I don't speak or read Italian, but i think you need drivers for your Canon i250?

Try this: http://www.canon.co.nz/products/printers/colour_bj_printers/i250_drivers.html

Somewhere at the bottom of the page you can find Linux-drivers.

----------

## marco86

 *water wrote:*   

> I don't speak or read Italian, but i think you need drivers for your Canon i250?
> 
> 

 

Yes I do...

In the page that you are link me, there are a lot of driver for Linux, if i want use cups, what file i should download...?

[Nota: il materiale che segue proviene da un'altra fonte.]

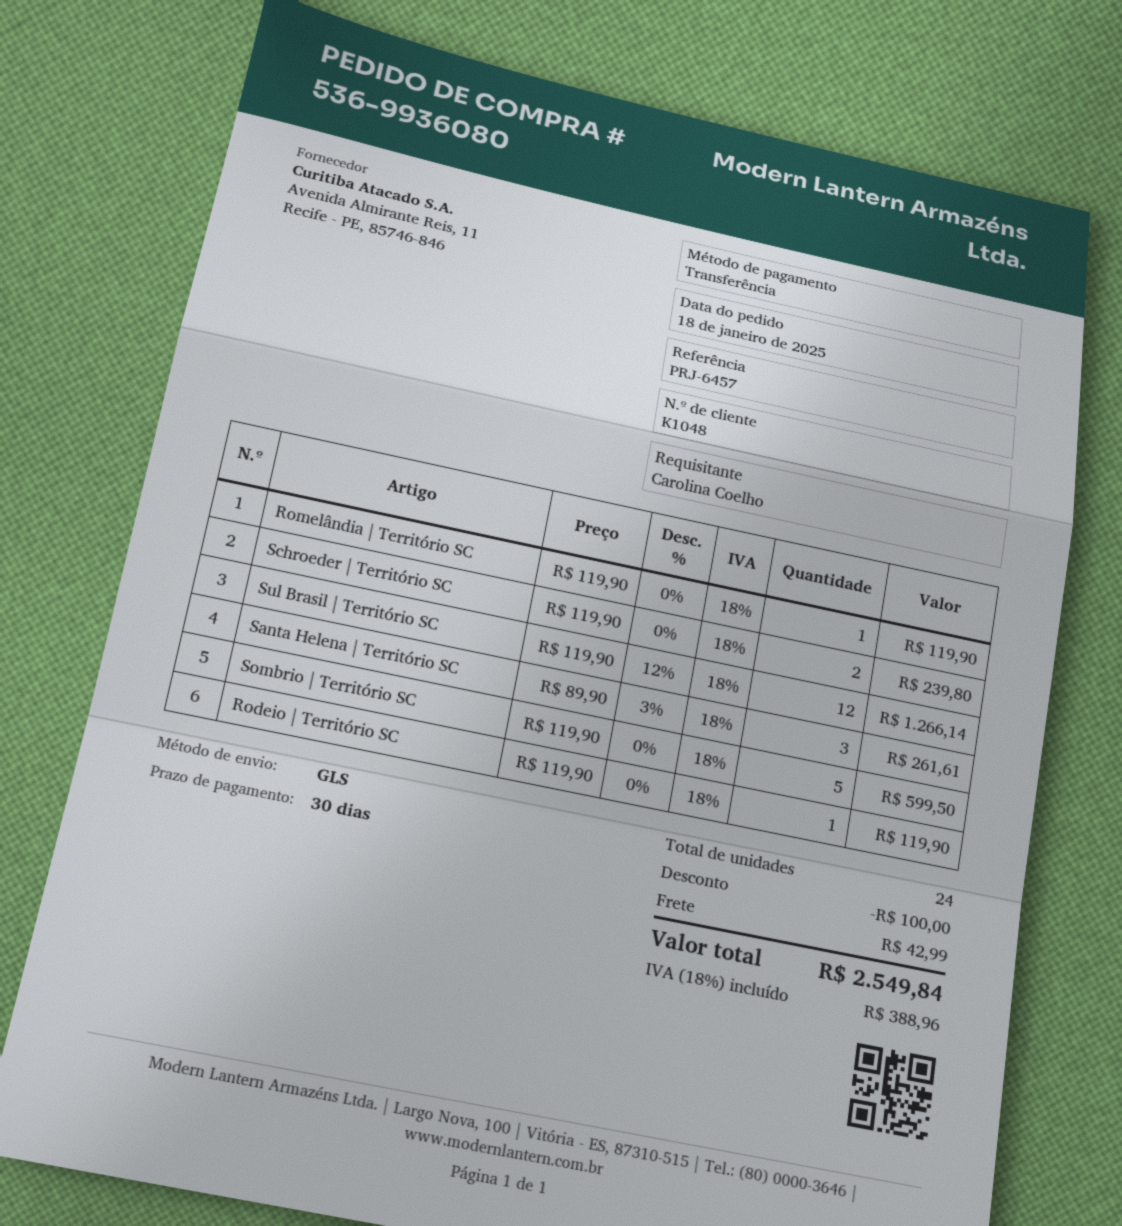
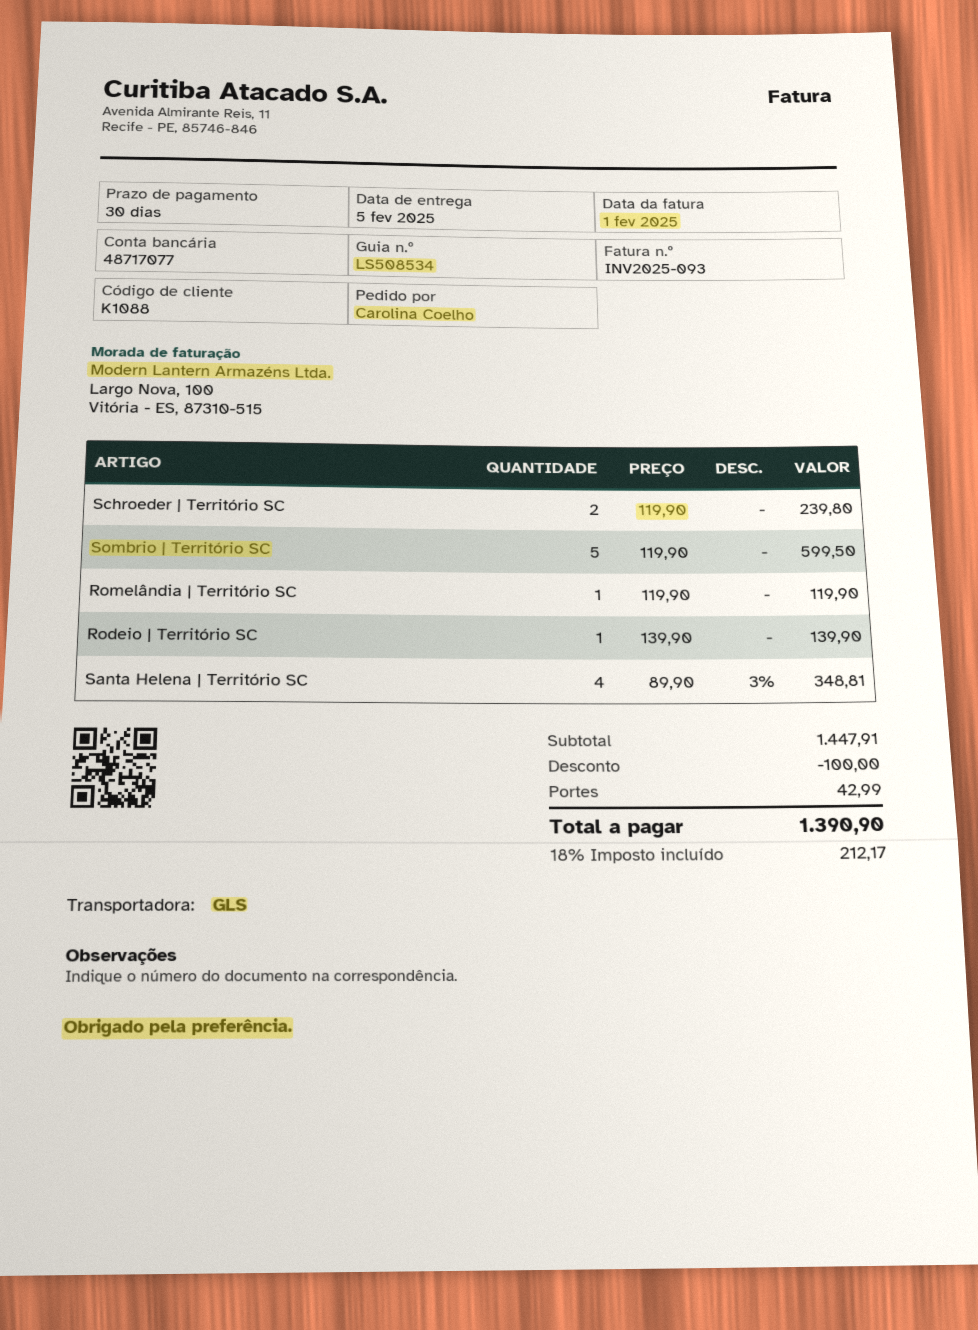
customer number: K1048 -> K1088
Sul Brasil | Território SC: 12 x 119.90 - 12% = 1266.14 -> none
Santa Helena | Território SC: 3 x 89.90 - 3% = 261.61 -> 4 x 89.90 - 3% = 348.81
Rodeio | Território SC: 1 x 119.90 = 119.90 -> 1 x 139.90 = 139.90
tax: 18% = 388.96 -> 18% = 212.17
total: 2549.84 -> 1390.90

Sorry for my english  :Embarassed: 

----------

## fctk

forse lo sai già, comunque: http://www.gentoo.org/doc/en/printing-howto.xml

se la tua stampante è compatibile con linux, non dovresti avere problemi...

----------

## motaboy

Canon (l'azienda) é una puttana...

Se fai una ricerca nel forum, e anche sui bug, c'era un tipo che aveva trovato dei driver (anche per cups) rilasciati dall canon JP. li ho anche scaricati peró non li ho ancora potuti provare. Una parte sono GPL mentre la parte fondamentale, ossia la conversione da PS el linguaggio della stampante é closed.

Se no puoi usare turboprint, ma con la versione di prova é meglio che stampi solo in bassissima risoluzione altrimenti ti trovi la pubblicitá in alcune pagine che stampi, il bello é che ti sostituisce proprio un pezzo dj foglio...

----------

## randomaze

 *motaboy wrote:*   

> altrimenti ti trovi la pubblicitá in alcune pagine che stampi, il bello é che ti sostituisce proprio un pezzo dj foglio...

 

 :Shocked:  Tecniche di marketing spinto direi.

----------

## water

Take a look at this thread: https://forums.gentoo.org/viewtopic.php?t=138172&highlight=i250

There's someone who got it working

----------

## marco86

scusate se riesumo il post...

ho letto i vari link del thread, e che dire, grazie a tutti!

xò mi sfugge ancora una cosa....

con cups sono a posto, localhost:631 va bene...

però, quali driver prendo...

ho letto che potrei usare quelli di gimp...ma poi mi trovo il mio modello nella configurazione di cups?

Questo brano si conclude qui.